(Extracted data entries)
──────────

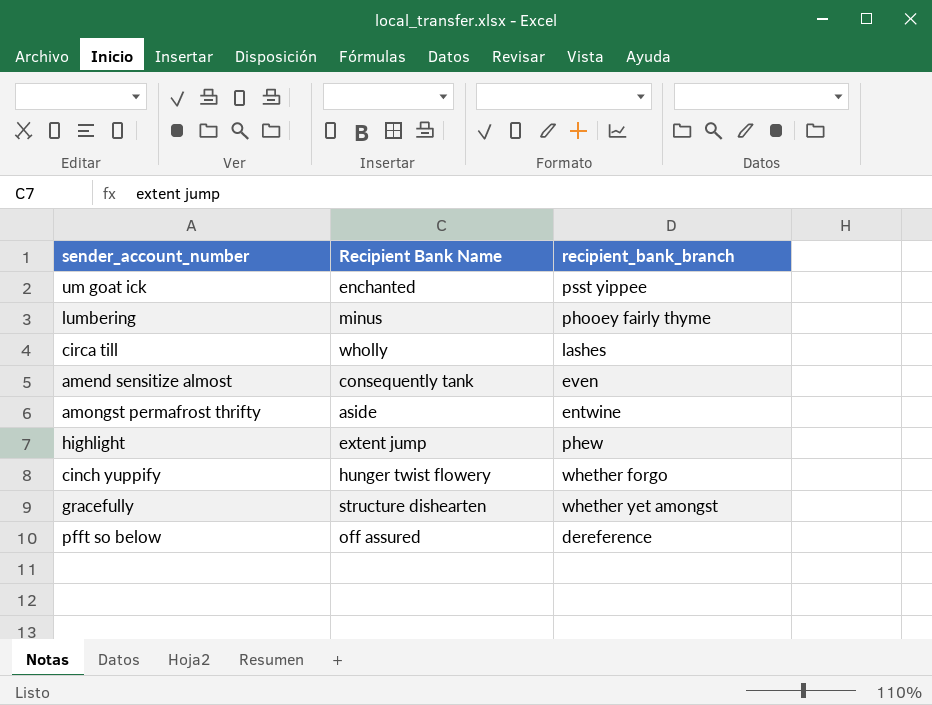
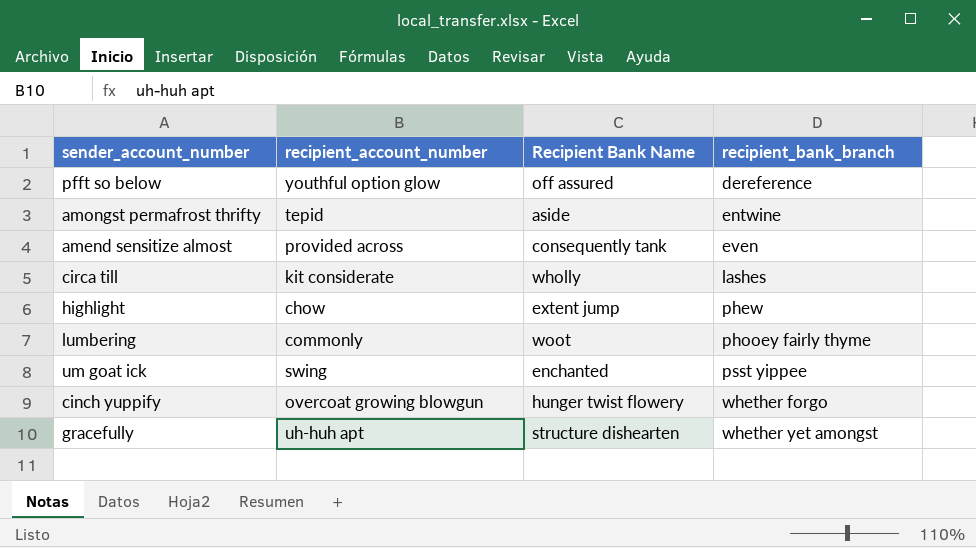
row order: none -> recipient_bank_branch ascending
column recipient_account_number | position: none -> 2
lumbering | Recipient Bank Name: minus -> woot

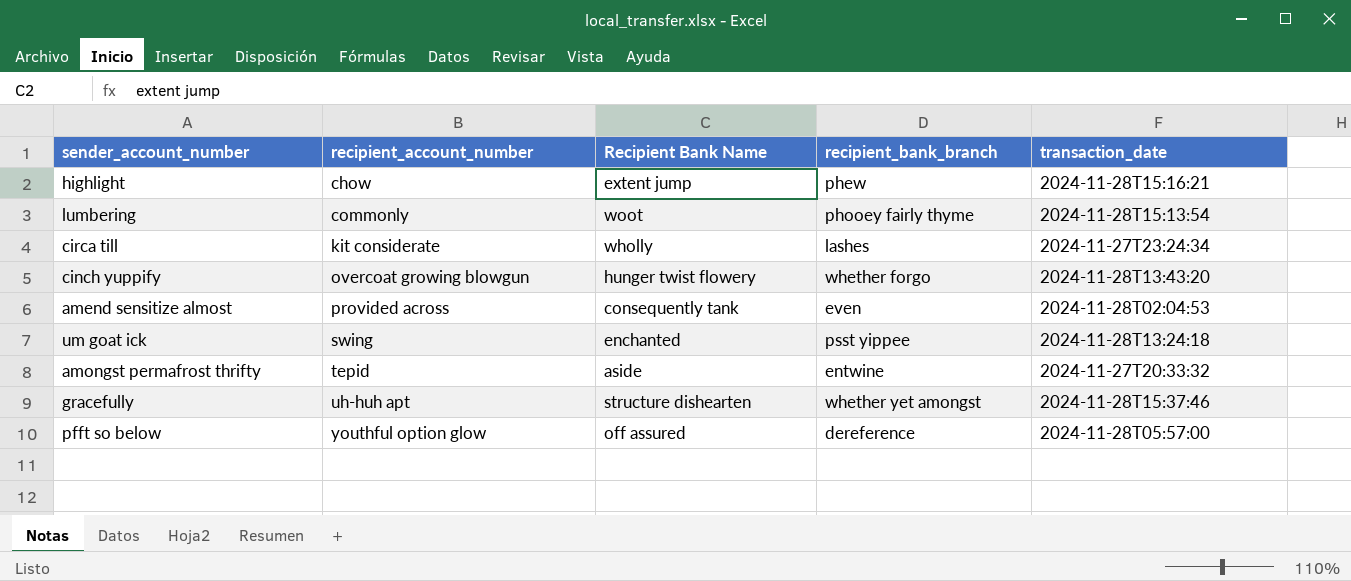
row order: recipient_bank_branch ascending -> recipient_account_number ascending
column transaction_date | position: none -> 5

──────────

AIM OF THE EXERCISE:
Reproduce precisely the lines of the entries above, from the one containing "column recipient_account_number |" through the final one, both ends included, and omit the pictures.

SOLUTION FOR THIS EXERCISE:
column recipient_account_number | position: none -> 2
lumbering | Recipient Bank Name: minus -> woot

row order: recipient_bank_branch ascending -> recipient_account_number ascending
column transaction_date | position: none -> 5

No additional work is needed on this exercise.